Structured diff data
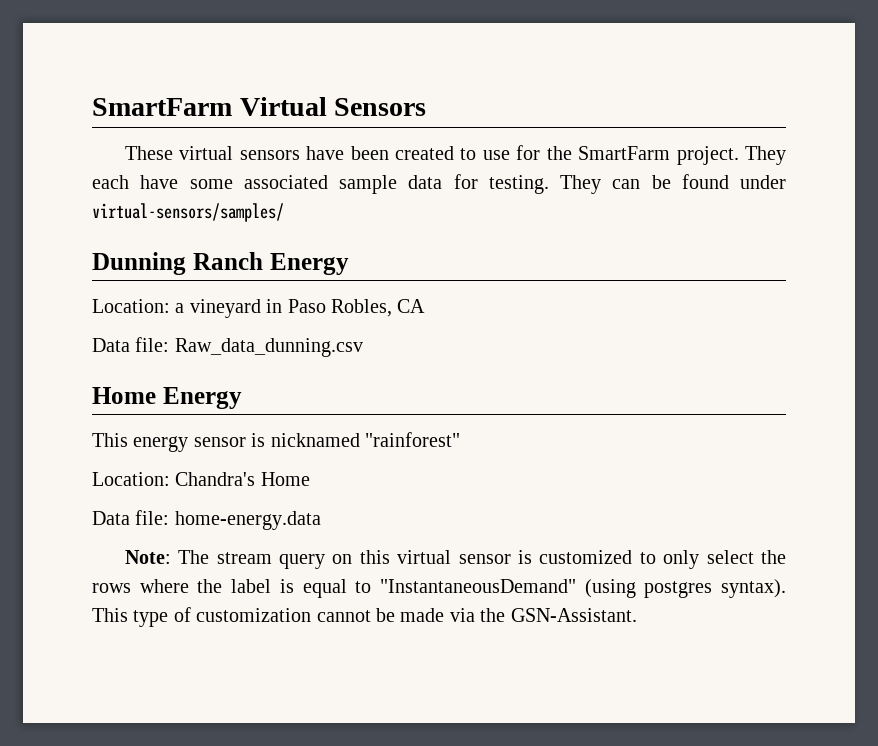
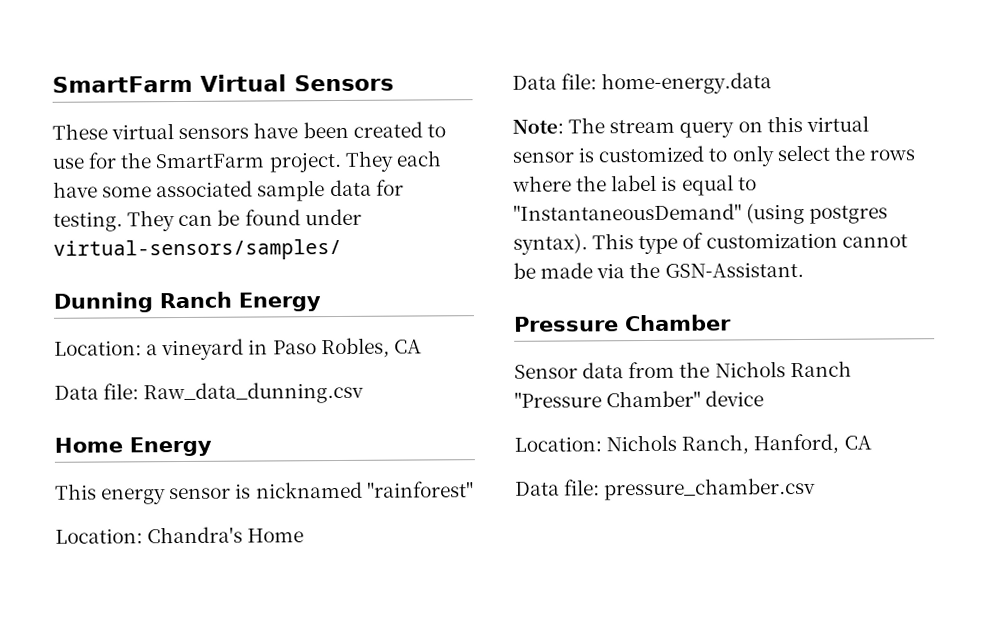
+ Pressure Chamber
+ Sensor data from the Nichols Ranch "Pressure Chamber" device
+ Location: Nichols Ranch, Hanford, CA
+ Data file: pressure_chamber.csv

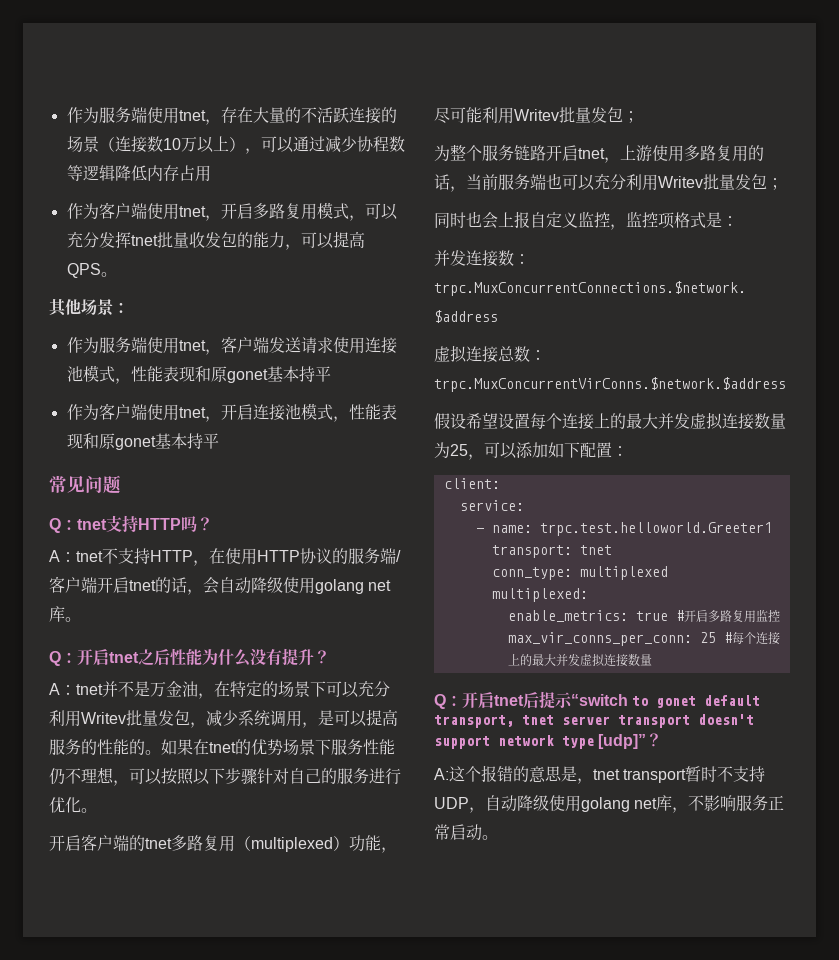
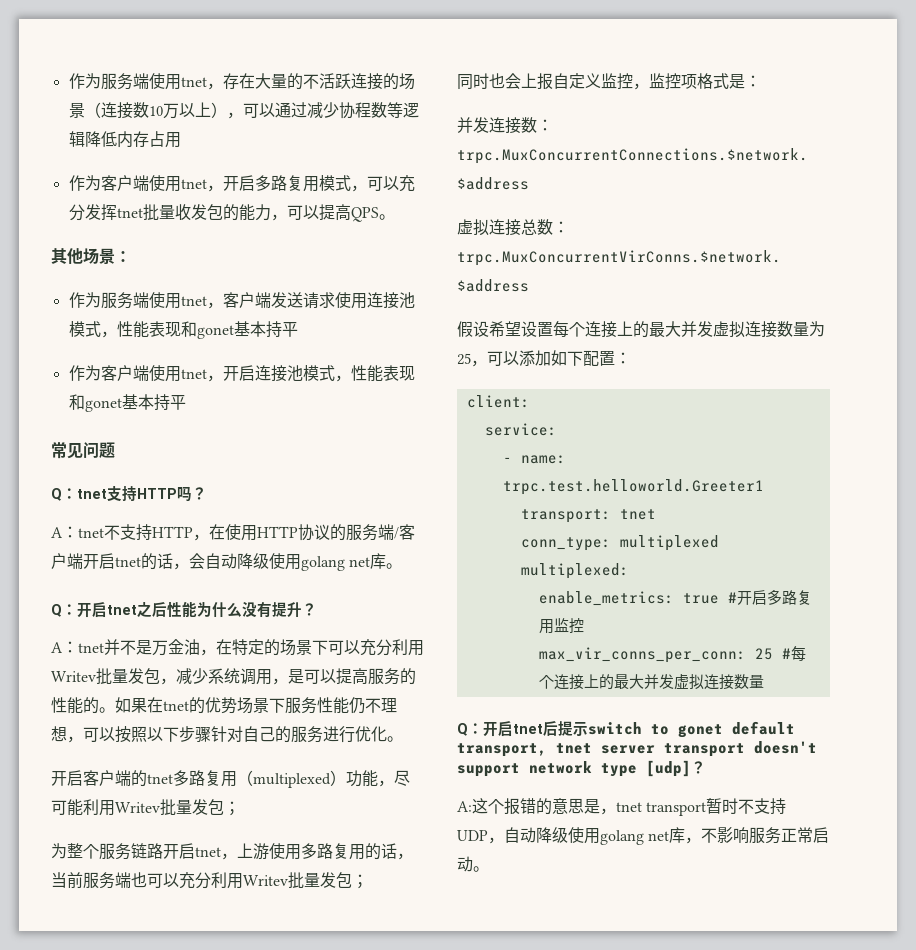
- 作为服务端使用tnet，客户端发送请求使用连接池模式，性能表现和原gonet基本持平
+ 作为服务端使用tnet，客户端发送请求使用连接池模式，性能表现和gonet基本持平
- 作为客户端使用tnet，开启连接池模式，性能表现和原gonet基本持平
+ 作为客户端使用tnet，开启连接池模式，性能表现和gonet基本持平
- Q：开启tnet后提示“switch to gonet default transport, tnet server transport doesn't support network type [udp]”？
+ Q：开启tnet后提示switch to gonet default transport, tnet server transport doesn't support network type [udp]？

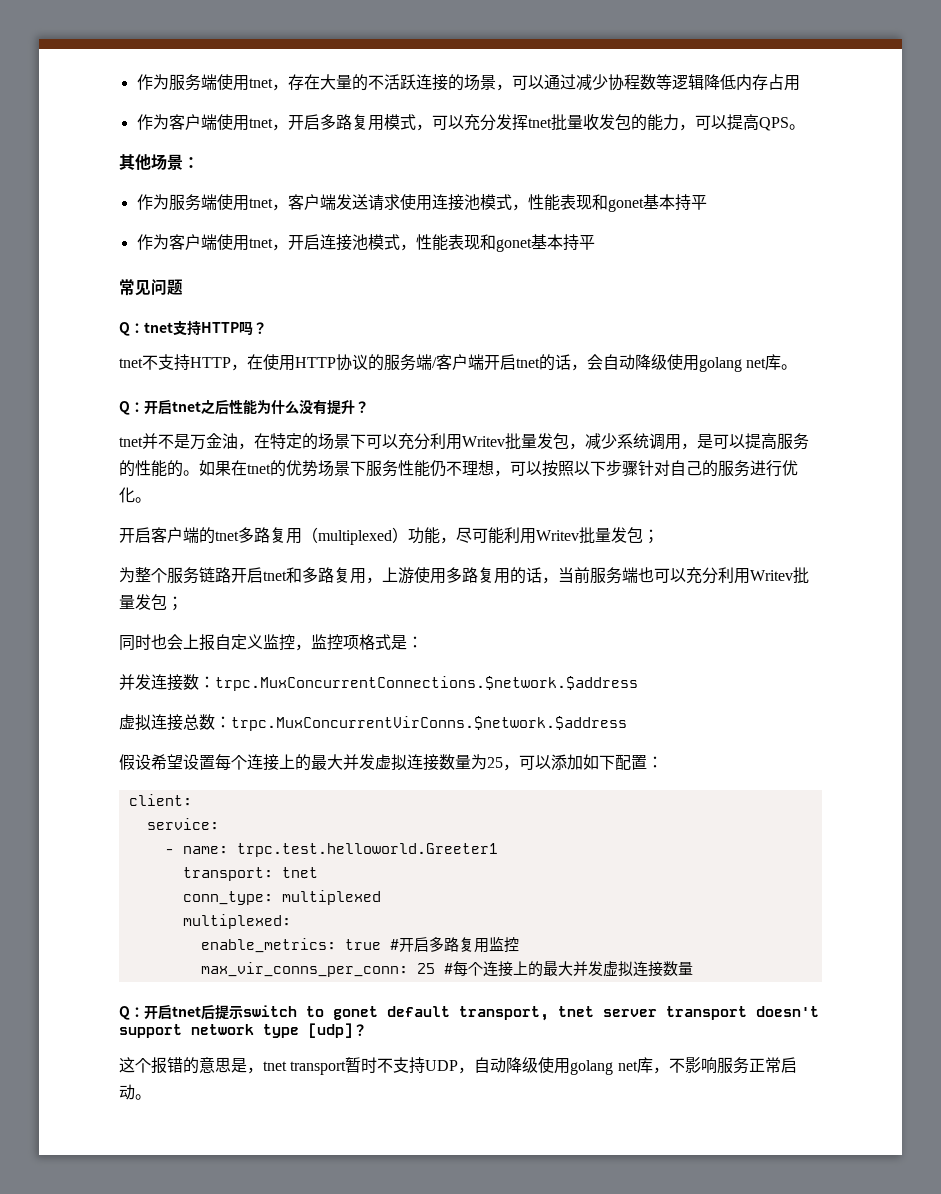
- 作为服务端使用tnet，存在大量的不活跃连接的场景（连接数10万以上），可以通过减少协程数等逻辑降低内存占用
+ 作为服务端使用tnet，存在大量的不活跃连接的场景，可以通过减少协程数等逻辑降低内存占用
- A：tnet不支持HTTP，在使用HTTP协议的服务端/客户端开启tnet的话，会自动降级使用golang net库。
+ tnet不支持HTTP，在使用HTTP协议的服务端/客户端开启tnet的话，会自动降级使用golang net库。
- A：tnet并不是万金油，在特定的场景下可以充分利用Writev批量发包，减少系统调用，是可以提高服务的性能的。
+ tnet并不是万金油，在特定的场景下可以充分利用Writev批量发包，减少系统调用，是可以提高服务的性能的。
- 为整个服务链路开启tnet，上游使用多路复用的话，当前服务端也可以充分利用Writev批量发包；
+ 为整个服务链路开启tnet和多路复用，上游使用多路复用的话，当前服务端也可以充分利用Writev批量发包；
- A:这个报错的意思是，tnet transport暂时不支持UDP，自动降级使用golang net库，不影响服务正常启动。
+ 这个报错的意思是，tnet transport暂时不支持UDP，自动降级使用golang net库，不影响服务正常启动。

**Work request**
Your reply should consist solely of the lines above, from the opening line through the line with "- 作为客户端使用tnet，开启连接池模式，性能表现和原gonet基本持平", reproduced exactly and without pictures.

**Task solution**
+ Pressure Chamber
+ Sensor data from the Nichols Ranch "Pressure Chamber" device
+ Location: Nichols Ranch, Hanford, CA
+ Data file: pressure_chamber.csv

- 作为服务端使用tnet，客户端发送请求使用连接池模式，性能表现和原gonet基本持平
+ 作为服务端使用tnet，客户端发送请求使用连接池模式，性能表现和gonet基本持平
- 作为客户端使用tnet，开启连接池模式，性能表现和原gonet基本持平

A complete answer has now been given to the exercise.